Да и по крайней мере, сейчас я выгляжу намного лучше, чем когда сидела на краю постели и проливала слёзы горечи и отчаяния, не представляя, как мне спасти от гибели на плахе Дию.
Сейчас хотя бы я не имею такой потерянный и жалкий вид.
У меня был план, что делать, пусть сама мысль и была на грани бреда.
Решительно оправив тунику, я покинула дом и закрыла его на ключ, сам же ключ спрятала в привязанный к поясу кошель.
Как в полузабытьи и точно пьяная от ибоги и хека, я шла к дому эпистата, надеясь застать его там. Шаги мои были стремительны и легки, но беспомощно холодело в груди.
Далеко не радостные мысли взяли в осаду мой разум. Я не была уверена, что застану Амена в его доме. Не была уверена в том, захочет ли он вообще меня видеть и слушать, в свете всего произошедшего сегодня.

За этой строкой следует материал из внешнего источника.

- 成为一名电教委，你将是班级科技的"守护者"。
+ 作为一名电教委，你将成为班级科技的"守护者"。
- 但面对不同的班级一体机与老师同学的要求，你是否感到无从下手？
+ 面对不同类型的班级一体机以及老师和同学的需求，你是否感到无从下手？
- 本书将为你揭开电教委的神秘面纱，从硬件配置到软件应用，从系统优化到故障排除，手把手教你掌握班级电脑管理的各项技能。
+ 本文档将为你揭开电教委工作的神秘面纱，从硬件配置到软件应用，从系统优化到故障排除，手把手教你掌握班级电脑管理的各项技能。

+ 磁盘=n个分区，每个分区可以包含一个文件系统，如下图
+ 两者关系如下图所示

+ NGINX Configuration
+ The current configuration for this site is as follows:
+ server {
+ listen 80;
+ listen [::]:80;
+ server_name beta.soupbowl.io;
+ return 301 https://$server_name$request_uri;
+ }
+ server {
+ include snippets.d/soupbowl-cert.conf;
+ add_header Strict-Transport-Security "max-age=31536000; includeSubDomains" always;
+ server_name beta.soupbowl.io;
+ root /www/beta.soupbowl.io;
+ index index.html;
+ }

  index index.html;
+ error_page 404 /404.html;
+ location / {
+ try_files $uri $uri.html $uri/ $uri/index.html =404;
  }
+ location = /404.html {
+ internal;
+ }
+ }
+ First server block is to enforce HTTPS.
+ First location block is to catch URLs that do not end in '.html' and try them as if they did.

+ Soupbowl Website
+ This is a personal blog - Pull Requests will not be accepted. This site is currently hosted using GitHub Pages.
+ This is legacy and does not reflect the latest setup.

Что, если я тоже теперь попала в поле его подозрений? Да и не посмеётся ли он надо мной, когда я уже настолько разъедаема отчаянием и надеждой, как разъедает железо ржавчина, что сама пришла к нему и предлагаю себя в обмен на свободу и жизнь для Дии?
Думать о том, что моя задумка с треском провалится, мне не хотелось, при мыслях о Дии хотелось удавиться или броситься в Нил — и я больше не буду мучаться, и крокодилы сыты…
Но, когда я дошла до дома Амена, я решительно постучала в дверь его жилища и расправила плечи, выровняла осанку и упёрла руки в бока таким образом, чтобы как можно лучше подчеркнуть тонкость талии и изящный, гибкий стан.
Моему лицу я постаралась придать как можно более уверенное и дразнящее, кокетливое выражение. Эпистату совершенно не за чем знать, какая буря разразилась в моём разуме и в сердце с душой.
Ему совершенно не за чем знать, как раскалённый добела кинжал горести и мучительного страха за Дию вонзается мне в сердце с каждым разом всё глубже, и терзая его. Пред льдисто-голубыми очами Амена я должна предстать именно что сильной, уверенной в своей притягательности женщиной, бесстрашной и непреклонной, готовой идти до конца.
Дверь в дом эпистата открылась как раз тогда, когда я собралась мыслями и избавилась от жалкого выражения лица.
Дверь мне открыл никто иной как сам хозяин дома — Амен.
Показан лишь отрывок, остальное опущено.